▸ TASK INPUT

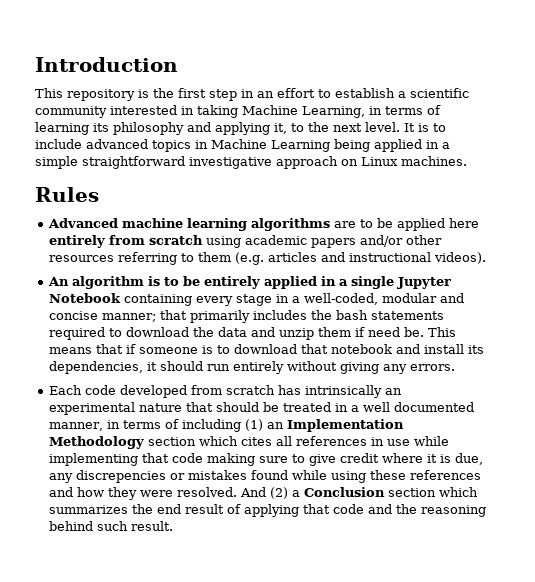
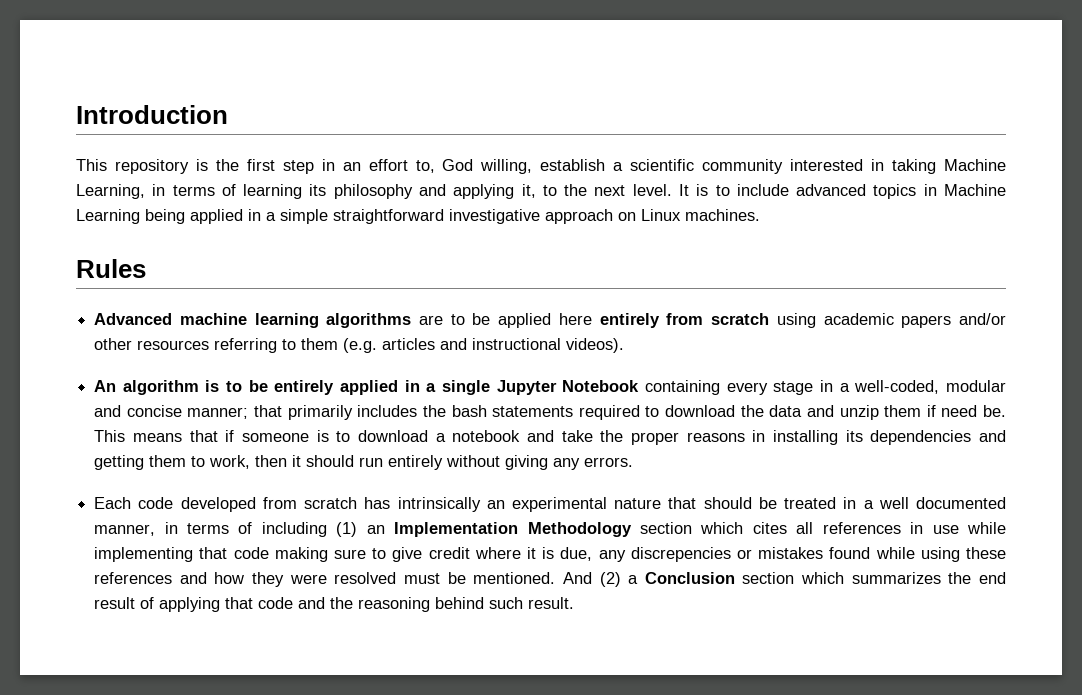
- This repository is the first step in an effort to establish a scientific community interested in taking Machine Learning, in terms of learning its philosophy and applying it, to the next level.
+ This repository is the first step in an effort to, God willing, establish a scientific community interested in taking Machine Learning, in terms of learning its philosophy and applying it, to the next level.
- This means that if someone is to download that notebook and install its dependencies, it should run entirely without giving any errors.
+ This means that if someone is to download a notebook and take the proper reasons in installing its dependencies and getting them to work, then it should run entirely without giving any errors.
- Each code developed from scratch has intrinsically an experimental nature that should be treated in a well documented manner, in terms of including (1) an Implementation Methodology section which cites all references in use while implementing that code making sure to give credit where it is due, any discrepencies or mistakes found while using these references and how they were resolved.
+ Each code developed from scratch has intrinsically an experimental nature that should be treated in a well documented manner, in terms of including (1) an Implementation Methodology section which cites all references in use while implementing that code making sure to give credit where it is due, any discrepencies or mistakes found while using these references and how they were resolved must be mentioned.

...

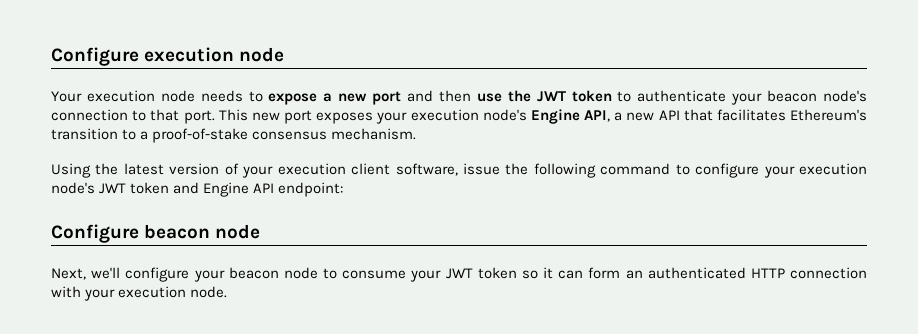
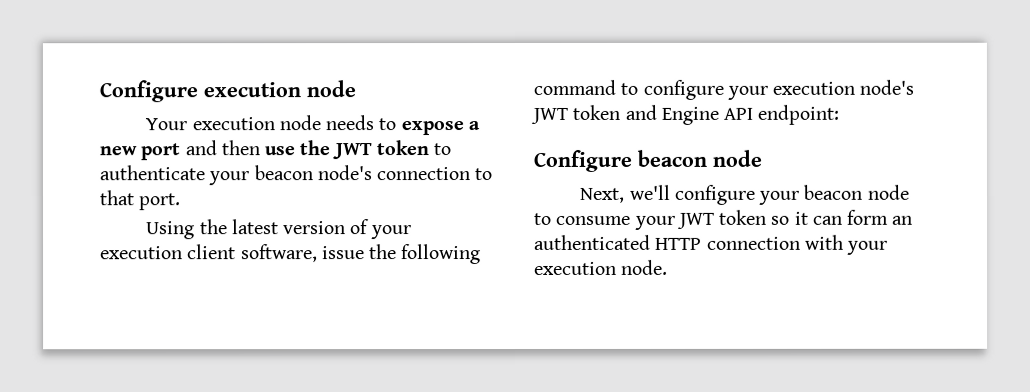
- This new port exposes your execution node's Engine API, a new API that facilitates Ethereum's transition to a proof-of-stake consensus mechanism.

▸ PROBLEM TO SOLVE
With the first line being the one containing "- This repository" and the last line the one containing "- Each code", transcribe exactly the lines above that fall in that range.

▸ EXERCISE ANSWER
- This repository is the first step in an effort to establish a scientific community interested in taking Machine Learning, in terms of learning its philosophy and applying it, to the next level.
+ This repository is the first step in an effort to, God willing, establish a scientific community interested in taking Machine Learning, in terms of learning its philosophy and applying it, to the next level.
- This means that if someone is to download that notebook and install its dependencies, it should run entirely without giving any errors.
+ This means that if someone is to download a notebook and take the proper reasons in installing its dependencies and getting them to work, then it should run entirely without giving any errors.
- Each code developed from scratch has intrinsically an experimental nature that should be treated in a well documented manner, in terms of including (1) an Implementation Methodology section which cites all references in use while implementing that code making sure to give credit where it is due, any discrepencies or mistakes found while using these references and how they were resolved.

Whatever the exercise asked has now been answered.